▸ GOAL OF THE EXERCISE:
Taking the listing below, restate word for word each line from the line with "store | Premiers" to the line with "pharmacy | Premiers", ends included, and stop there.

▸ RECORDS SUPPLIED:

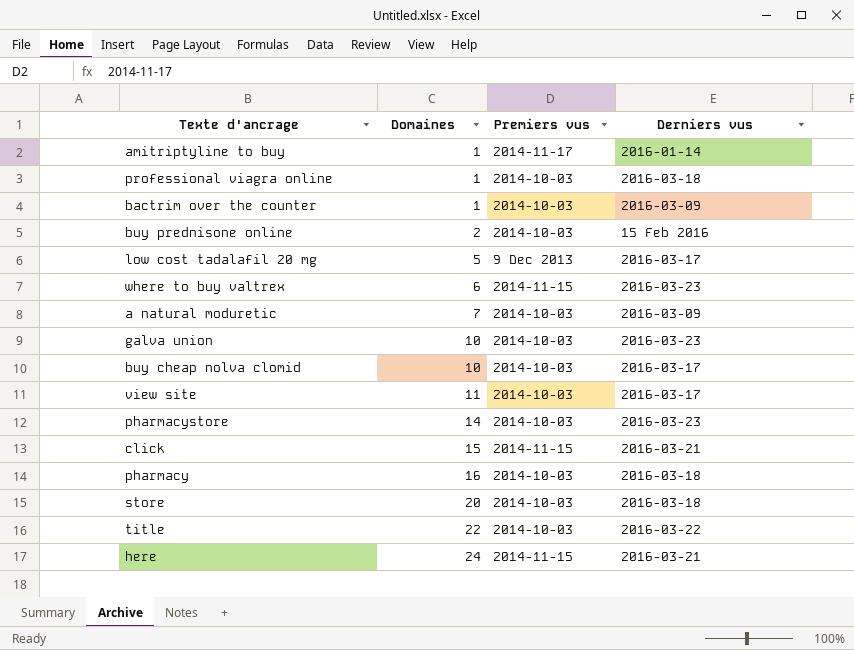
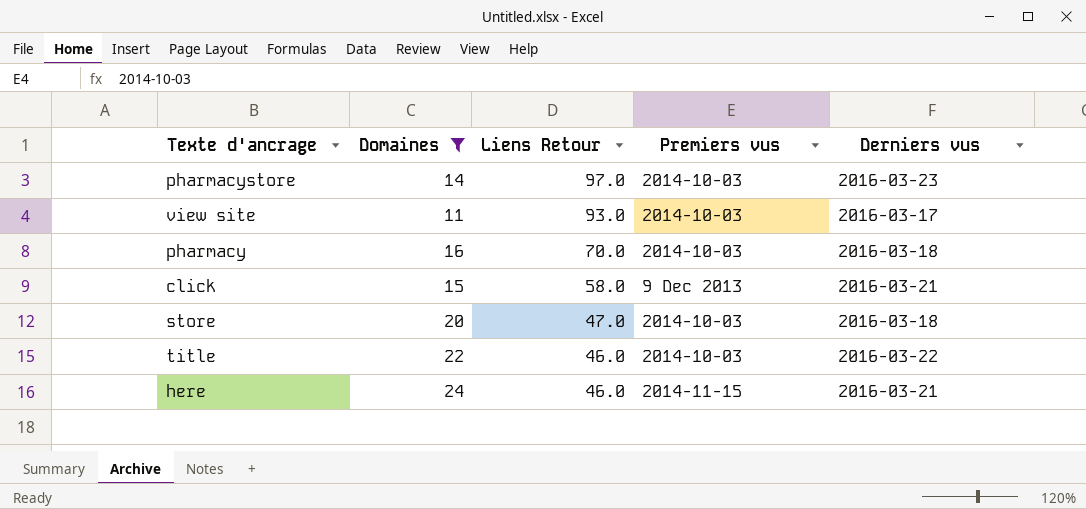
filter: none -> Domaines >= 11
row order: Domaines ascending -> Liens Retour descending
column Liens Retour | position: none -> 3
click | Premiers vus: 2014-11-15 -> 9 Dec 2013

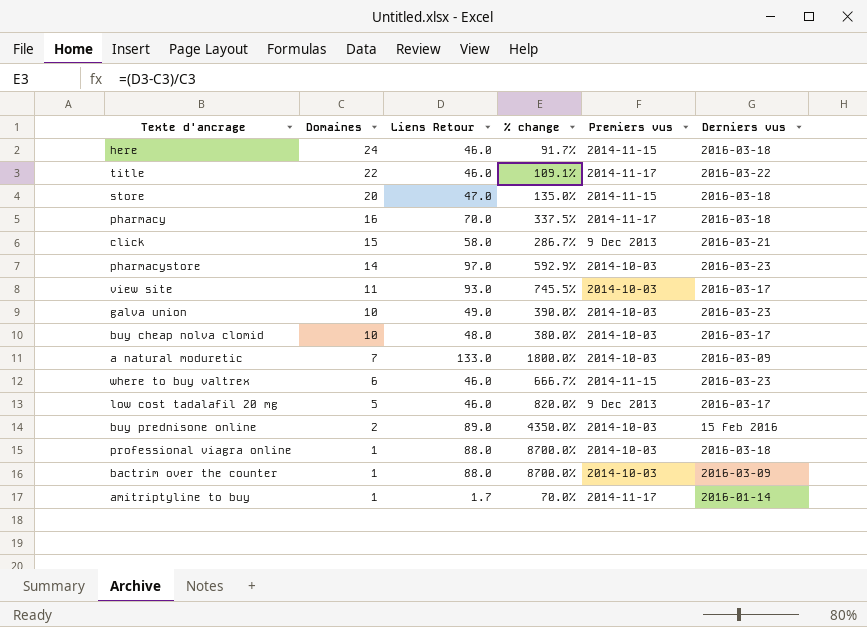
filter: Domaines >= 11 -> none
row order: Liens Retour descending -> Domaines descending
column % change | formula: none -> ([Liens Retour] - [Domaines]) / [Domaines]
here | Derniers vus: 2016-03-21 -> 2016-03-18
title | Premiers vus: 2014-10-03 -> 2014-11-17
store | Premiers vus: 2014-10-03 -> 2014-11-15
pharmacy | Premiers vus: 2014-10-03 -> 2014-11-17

* * *

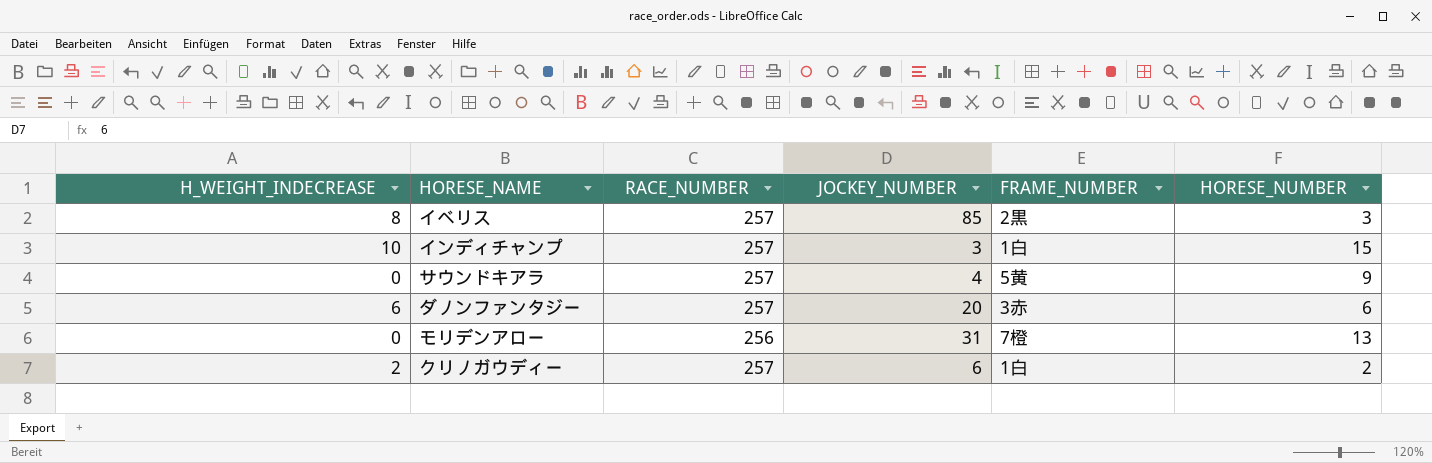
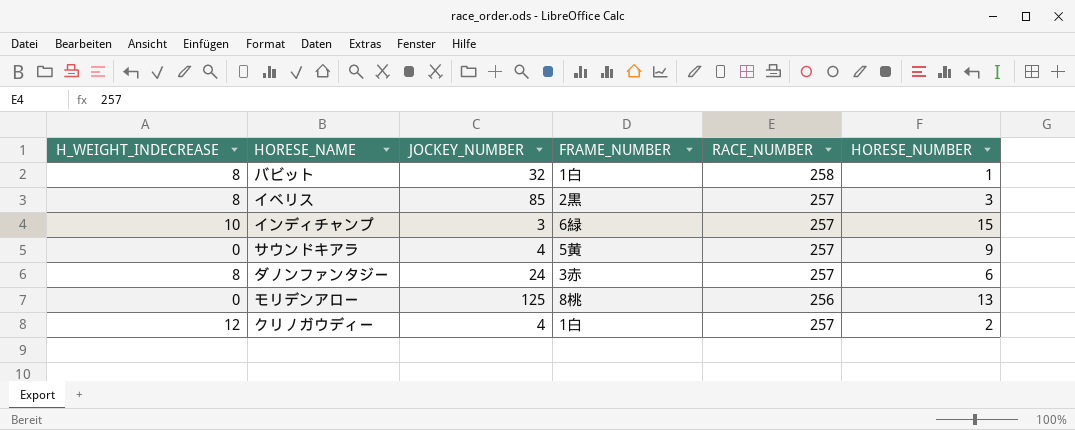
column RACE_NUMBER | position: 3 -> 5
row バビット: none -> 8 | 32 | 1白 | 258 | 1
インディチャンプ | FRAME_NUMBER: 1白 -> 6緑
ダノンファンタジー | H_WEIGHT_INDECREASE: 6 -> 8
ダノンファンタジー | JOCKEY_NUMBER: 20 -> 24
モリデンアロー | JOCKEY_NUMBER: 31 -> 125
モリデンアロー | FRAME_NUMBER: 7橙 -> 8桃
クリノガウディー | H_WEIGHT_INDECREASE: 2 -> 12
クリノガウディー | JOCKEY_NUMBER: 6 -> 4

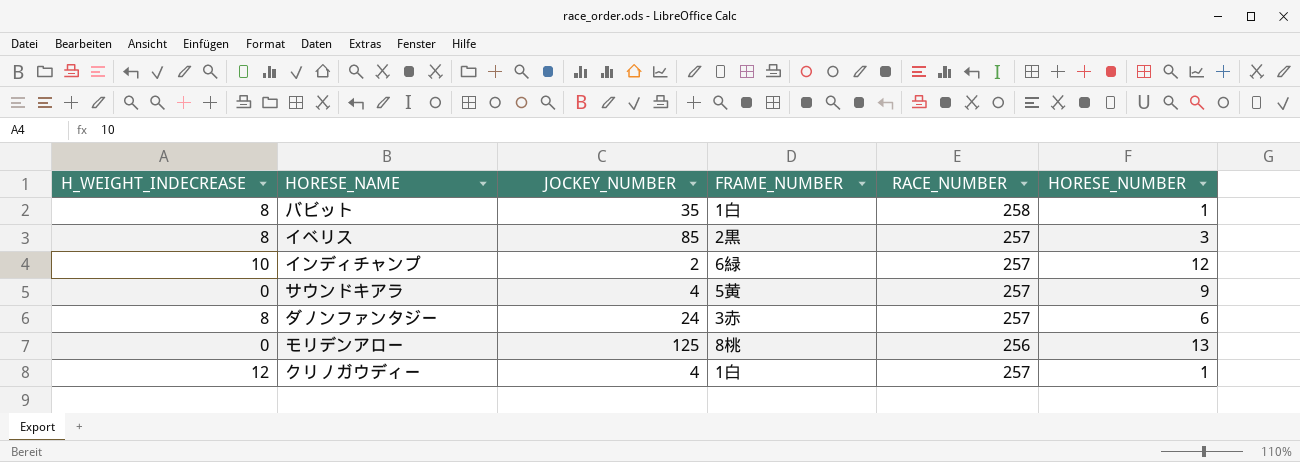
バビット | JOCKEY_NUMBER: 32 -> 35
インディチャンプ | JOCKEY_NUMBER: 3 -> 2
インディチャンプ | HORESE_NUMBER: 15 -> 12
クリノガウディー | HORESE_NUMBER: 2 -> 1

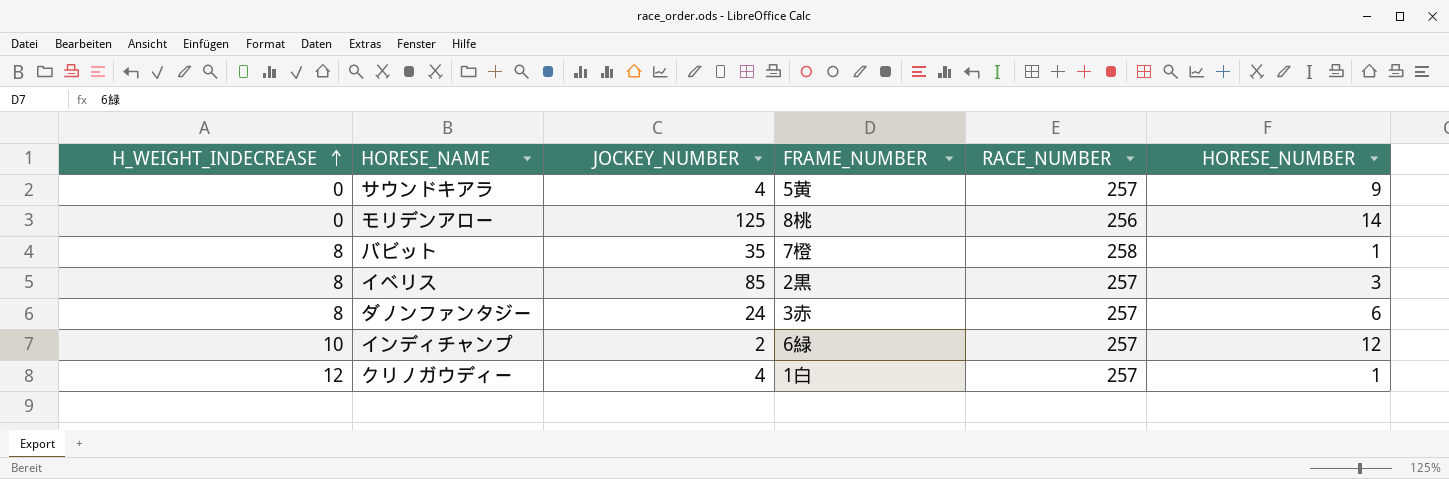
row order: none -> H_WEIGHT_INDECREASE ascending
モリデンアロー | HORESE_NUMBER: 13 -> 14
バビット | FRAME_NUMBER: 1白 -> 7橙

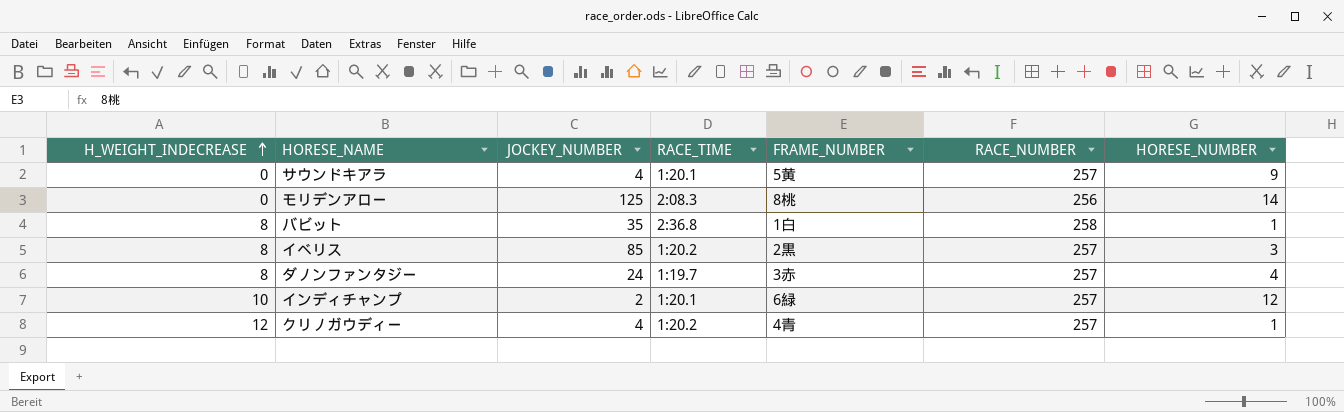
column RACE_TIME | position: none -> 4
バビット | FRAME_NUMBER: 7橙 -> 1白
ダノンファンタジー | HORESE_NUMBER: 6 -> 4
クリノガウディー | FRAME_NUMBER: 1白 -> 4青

▸ ANSWER TO THE PROBLEM:
store | Premiers vus: 2014-10-03 -> 2014-11-15
pharmacy | Premiers vus: 2014-10-03 -> 2014-11-17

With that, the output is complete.